(Beginning of RECORDS FOR THIS TASK)
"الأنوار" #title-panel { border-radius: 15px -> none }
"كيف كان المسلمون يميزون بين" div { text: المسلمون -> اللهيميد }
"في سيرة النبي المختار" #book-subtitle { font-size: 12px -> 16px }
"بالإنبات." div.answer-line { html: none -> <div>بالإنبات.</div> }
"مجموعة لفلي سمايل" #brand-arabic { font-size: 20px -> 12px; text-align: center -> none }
(End of RECORDS FOR THIS TASK)
TASK STATEMENT: Transcribe all of the data above, keeping each line exactly as it stands.

SOLUTION:
"الأنوار" #title-panel { border-radius: 15px -> none }
"كيف كان المسلمون يميزون بين" div { text: المسلمون -> اللهيميد }
"في سيرة النبي المختار" #book-subtitle { font-size: 12px -> 16px }
"بالإنبات." div.answer-line { html: none -> <div>بالإنبات.</div> }
"مجموعة لفلي سمايل" #brand-arabic { font-size: 20px -> 12px; text-align: center -> none }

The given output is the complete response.